EAAI Journal 2026 Journal Article
A self-adaptive transformer-enhanced physics-informed neural network for railway dynamics system
- Chengjia Han
- Shuai Qu
- Yun Yang
- Maggie Y. Gao
- Liwei Dong
- Fan Yang
- Tao Ma
- Yaowen Yang
Swiftly solving complex railway dynamics systems holds paramount importance in accurately determining the vibration characteristics of key components, enabling early fault detection and timely warnings. In light of emerging digital twins for railway systems, achieving real-time or near-real-time computational efficiency under limited sensor inputs is increasingly vital. Despite being a promising technology for real-time dynamics response solving, artificial intelligence (AI) suffers from limitations in generalization capability and computational reliability, reducing its practical engineering utility. This study introduces an innovative AI-based solution framework for railway dynamics predicaments, centered around physics-informed neural networks (PINN). It outlines techniques for allocating network loss weights when encountering single or multiple physical constraint losses, thereby enhancing training efficiency post-incorporation of these constraints.

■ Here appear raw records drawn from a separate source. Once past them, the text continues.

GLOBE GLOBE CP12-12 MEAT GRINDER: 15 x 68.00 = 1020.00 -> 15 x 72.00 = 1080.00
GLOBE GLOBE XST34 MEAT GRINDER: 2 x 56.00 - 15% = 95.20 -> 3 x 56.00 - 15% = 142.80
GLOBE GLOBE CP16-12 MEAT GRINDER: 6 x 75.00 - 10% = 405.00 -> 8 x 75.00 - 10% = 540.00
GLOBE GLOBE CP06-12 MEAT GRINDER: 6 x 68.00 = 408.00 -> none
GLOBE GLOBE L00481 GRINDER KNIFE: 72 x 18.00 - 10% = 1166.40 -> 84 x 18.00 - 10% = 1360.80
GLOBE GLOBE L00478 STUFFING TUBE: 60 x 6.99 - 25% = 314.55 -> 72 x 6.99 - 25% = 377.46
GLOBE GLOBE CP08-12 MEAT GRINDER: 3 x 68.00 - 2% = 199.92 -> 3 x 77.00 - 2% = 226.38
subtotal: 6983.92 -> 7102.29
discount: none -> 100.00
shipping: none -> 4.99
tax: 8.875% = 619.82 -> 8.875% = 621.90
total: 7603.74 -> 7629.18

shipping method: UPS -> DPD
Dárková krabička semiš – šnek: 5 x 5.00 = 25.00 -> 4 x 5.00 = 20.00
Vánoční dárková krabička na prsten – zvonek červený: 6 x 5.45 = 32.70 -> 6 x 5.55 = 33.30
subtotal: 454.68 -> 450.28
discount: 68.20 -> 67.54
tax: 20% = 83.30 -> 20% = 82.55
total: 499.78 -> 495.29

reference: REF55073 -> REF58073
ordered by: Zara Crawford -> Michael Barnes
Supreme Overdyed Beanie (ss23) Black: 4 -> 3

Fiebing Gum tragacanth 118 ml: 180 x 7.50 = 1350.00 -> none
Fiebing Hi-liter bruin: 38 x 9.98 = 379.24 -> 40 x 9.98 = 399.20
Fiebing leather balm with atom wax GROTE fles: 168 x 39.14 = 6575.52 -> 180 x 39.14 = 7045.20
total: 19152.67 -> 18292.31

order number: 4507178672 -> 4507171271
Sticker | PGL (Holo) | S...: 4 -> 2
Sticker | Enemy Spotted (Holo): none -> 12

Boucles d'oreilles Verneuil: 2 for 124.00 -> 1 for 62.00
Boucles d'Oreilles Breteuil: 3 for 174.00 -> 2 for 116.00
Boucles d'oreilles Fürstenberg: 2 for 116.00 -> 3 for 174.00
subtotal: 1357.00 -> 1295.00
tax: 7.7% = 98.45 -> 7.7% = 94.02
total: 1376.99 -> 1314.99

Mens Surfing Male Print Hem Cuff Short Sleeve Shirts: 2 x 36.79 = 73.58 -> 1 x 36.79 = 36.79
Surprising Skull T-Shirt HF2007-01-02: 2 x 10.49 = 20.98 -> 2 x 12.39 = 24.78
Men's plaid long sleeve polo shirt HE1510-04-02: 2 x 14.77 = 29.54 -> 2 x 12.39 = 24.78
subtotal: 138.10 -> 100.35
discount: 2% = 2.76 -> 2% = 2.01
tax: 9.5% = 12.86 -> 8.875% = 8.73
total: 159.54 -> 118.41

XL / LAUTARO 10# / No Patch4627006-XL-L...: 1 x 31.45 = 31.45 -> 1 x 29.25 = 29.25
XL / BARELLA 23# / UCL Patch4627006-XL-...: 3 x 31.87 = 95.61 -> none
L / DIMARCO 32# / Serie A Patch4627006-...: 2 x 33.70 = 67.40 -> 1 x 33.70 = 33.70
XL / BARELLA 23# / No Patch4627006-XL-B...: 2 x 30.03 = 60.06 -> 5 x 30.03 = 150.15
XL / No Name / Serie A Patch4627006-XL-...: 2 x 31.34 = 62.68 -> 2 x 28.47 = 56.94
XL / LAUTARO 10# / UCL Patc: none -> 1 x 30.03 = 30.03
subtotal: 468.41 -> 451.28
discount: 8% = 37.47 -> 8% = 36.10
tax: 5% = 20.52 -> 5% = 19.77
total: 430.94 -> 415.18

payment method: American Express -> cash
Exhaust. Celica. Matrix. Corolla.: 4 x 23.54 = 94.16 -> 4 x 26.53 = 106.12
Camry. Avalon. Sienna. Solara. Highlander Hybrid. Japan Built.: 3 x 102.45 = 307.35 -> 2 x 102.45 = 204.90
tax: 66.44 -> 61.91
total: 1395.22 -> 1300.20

Moreover, the study designs a new Self-Adaptive Transformer-Enhanced (SAT) structure and establishes the SATPINN model, a multibody dynamics solution based on the proposed PINN paradigm. The effectiveness of the proposed PINN paradigm is demonstrated through validation in two rail transit cases, showcasing SATPINN's superior performance over baseline models with the lowest mean absolute error and mean absolute percentage error in both cases.